The final draft may be read here:
Sheehey told the Los Alamos Reporter Wednesday that the country just got through with an election where an estimated $14 billion was spent.
“A pretty significant percentage of that comes from groups that either don’t report where that money comes from at all, or they only partially report it. Some of these dark money groups give contributions to super political action committees (PACs) that have some regulations about reporting but they say comes from such and such a group but you don’t know where that money came from,” he said.
Sheehey said most people whatever party they belong to feel that everyone has a right to contribute and to participate in campaigns.
“But the idea is that a corporation with sometimes virtually unlimited cash access has the same or greater rights than you and me. In fact, if we want to contribute to a local campaign, there are reasonable odds that in each election you can only contribute so much. I think the federal limit is only $2,700 per election and that’s a lot. Most Americans can’t afford to contribute that, and these corporations with these dark money set ups and super PACs know that,” he said.
Sheehey said he has been actively seeking campaign finance reform since the supreme court Citizens United v. FEC ruling in 2010 which granted corporations First Amendment rights, ruling that corporate political spending was free speech. The court maintained that corporations should have those rights because they are just assemblies of people. Many people and groups throughout the country, including American Promise (americanpromise.net/who-we-are/about-american-promise/) believe an amendment is needed again to establish that constitutional rights are for people, not corporations. If a constitutional amendment was passed, it would give Americans the ability to pass laws through the political process to decide what corporations could or could not do.
“We all have the right to free speech as people but the question of corporations is another one. We have other rights under the Constitution such as equal protection under the law. You’re telling me when a corporation can contribute unlimited amounts to an election and I’m limited to a fixed amount assuming I can even afford to put that much in – that’s not equal protection. I’m not getting an equal right to this election,” Sheehey said. “We could argue the constitutionality of it but with the present supreme court but for the foreseeable future it’s not going to change. That’s why many people feel that we’re going to have to go the route of a constitutional amendment.”

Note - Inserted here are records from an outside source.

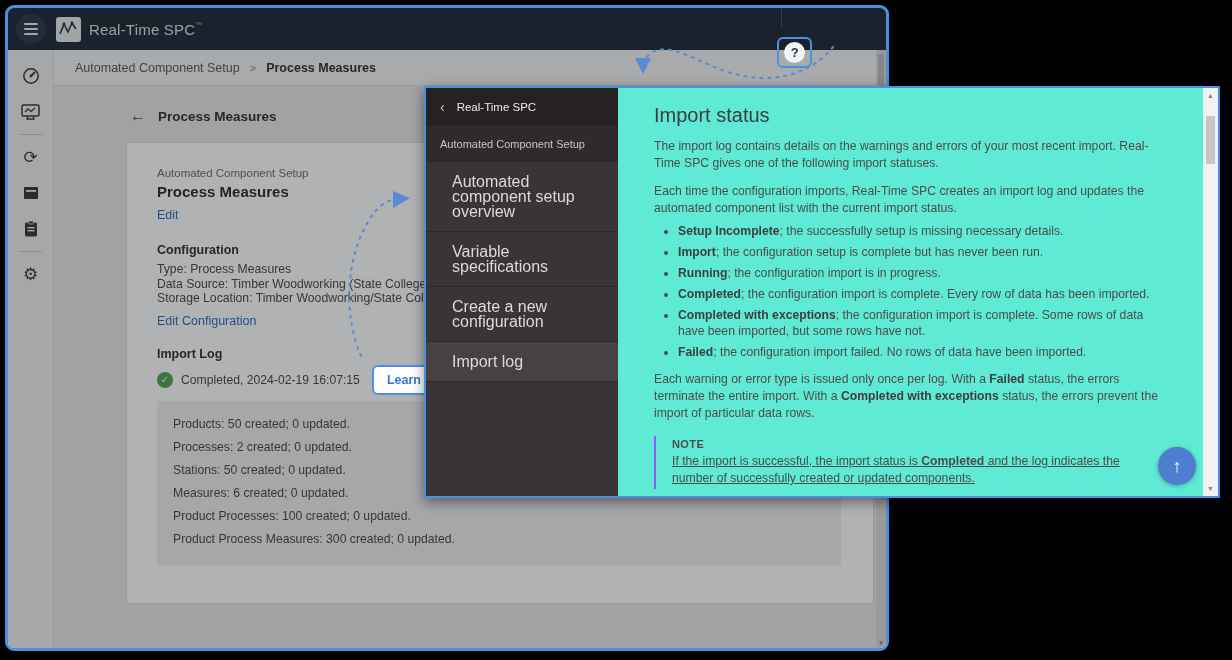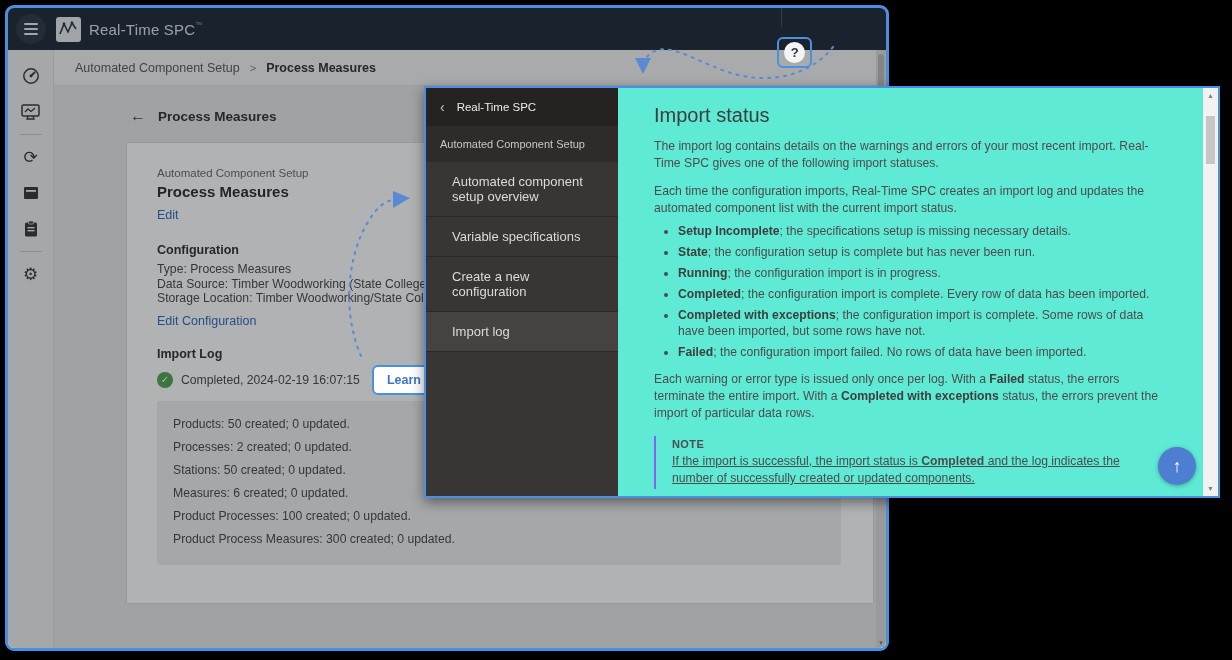"Automated component setup overview" .hp-item { font-size: 13px -> 16px }
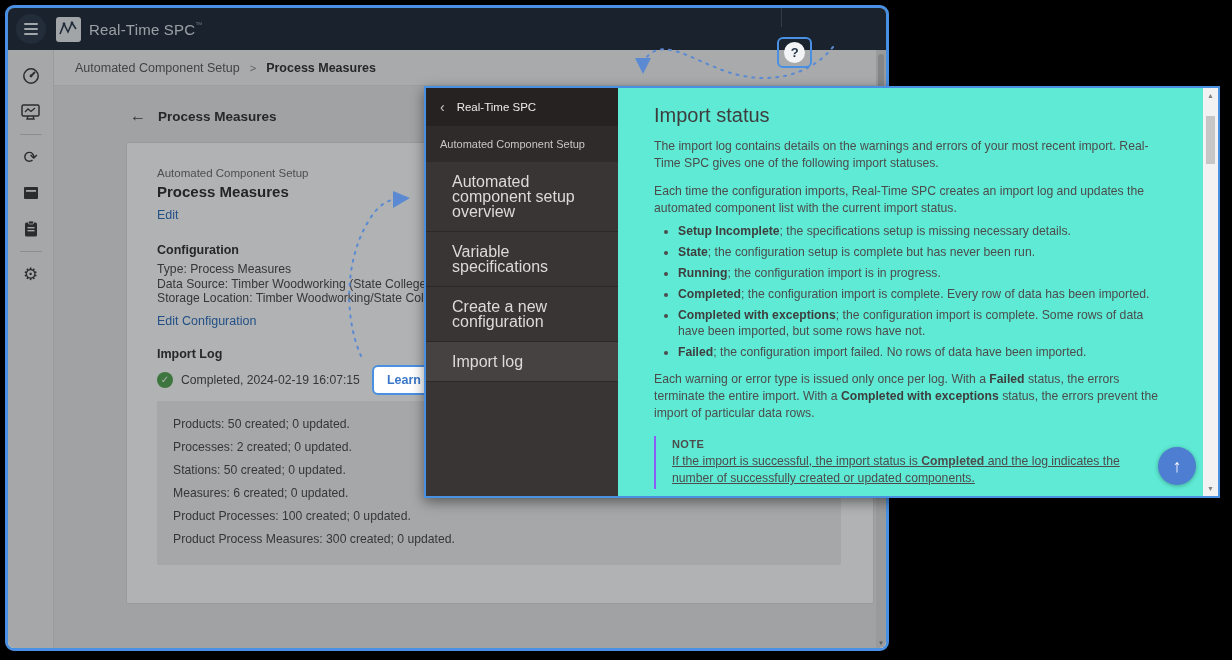"; the specifications setup is" span { text: specifications -> successfully }
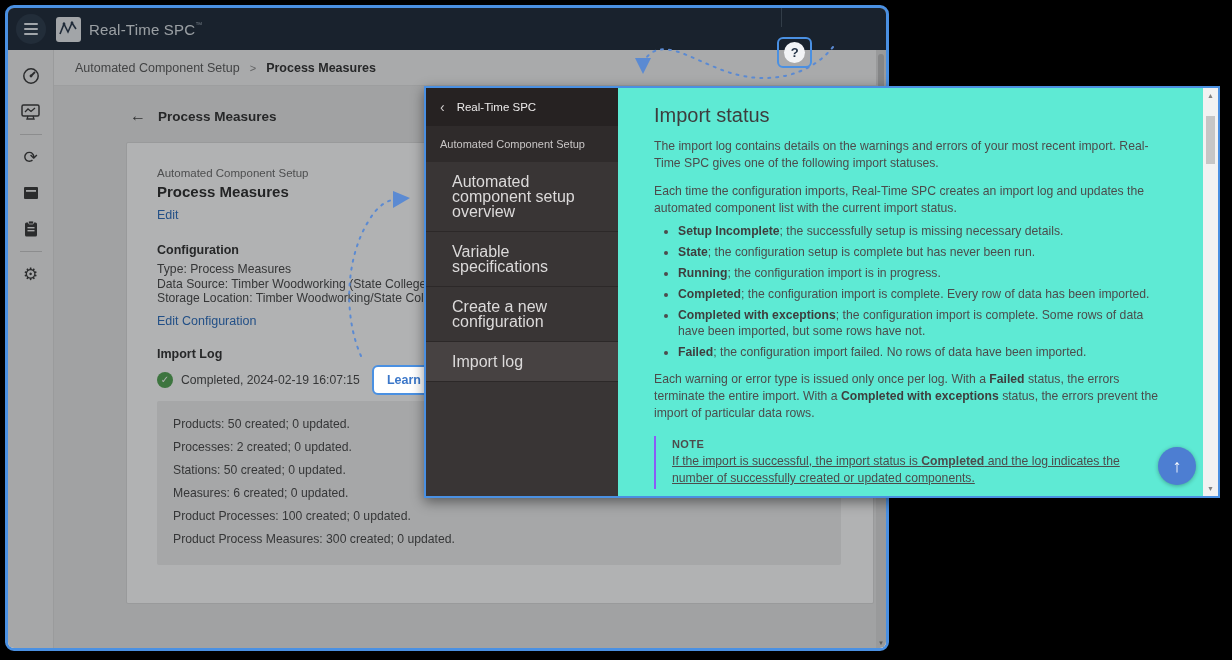"State" b { text: State -> Import }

Sheehey agrees that a constitutional amendment is not easily accomplished but that the majority of Americans feel it’s reasonable to have campaign finance regulations.
“The present situation is not fair and it’s not good for democracy,” he said.
Since the 2010 decision, Sheehey has participated in efforts at the state legislature to pass resolutions recommending a constitutional amendment including a senate memorial passed in 2012 and sent to the congressional delegation. The memorlal noted that the 2010 supreme court decision overturned many of the provisions of the 2002 Bipartisan Campaign Reform Act by allowing corporate spending in elections which had been previously barred and allowed excessive power to corporate interests enabling them to overwhelm the voices of individual citizens.
Rebecca Shankland, co-president of the League of Women Voters of Los Alamos told the Reporter that campaign finance reform has been a central issue for the League for many years. The League argues that reducing the influence of big money in politics makes elections fairer and that voters have the right to know who is raising money for which political candidates, how much money they are raising and how that money is being spent. The League’s national website notes that elections should be free from corruption and undue influence and should work so that everyday Americans can run for office, even if they aren’t well connected to wealthy special interests.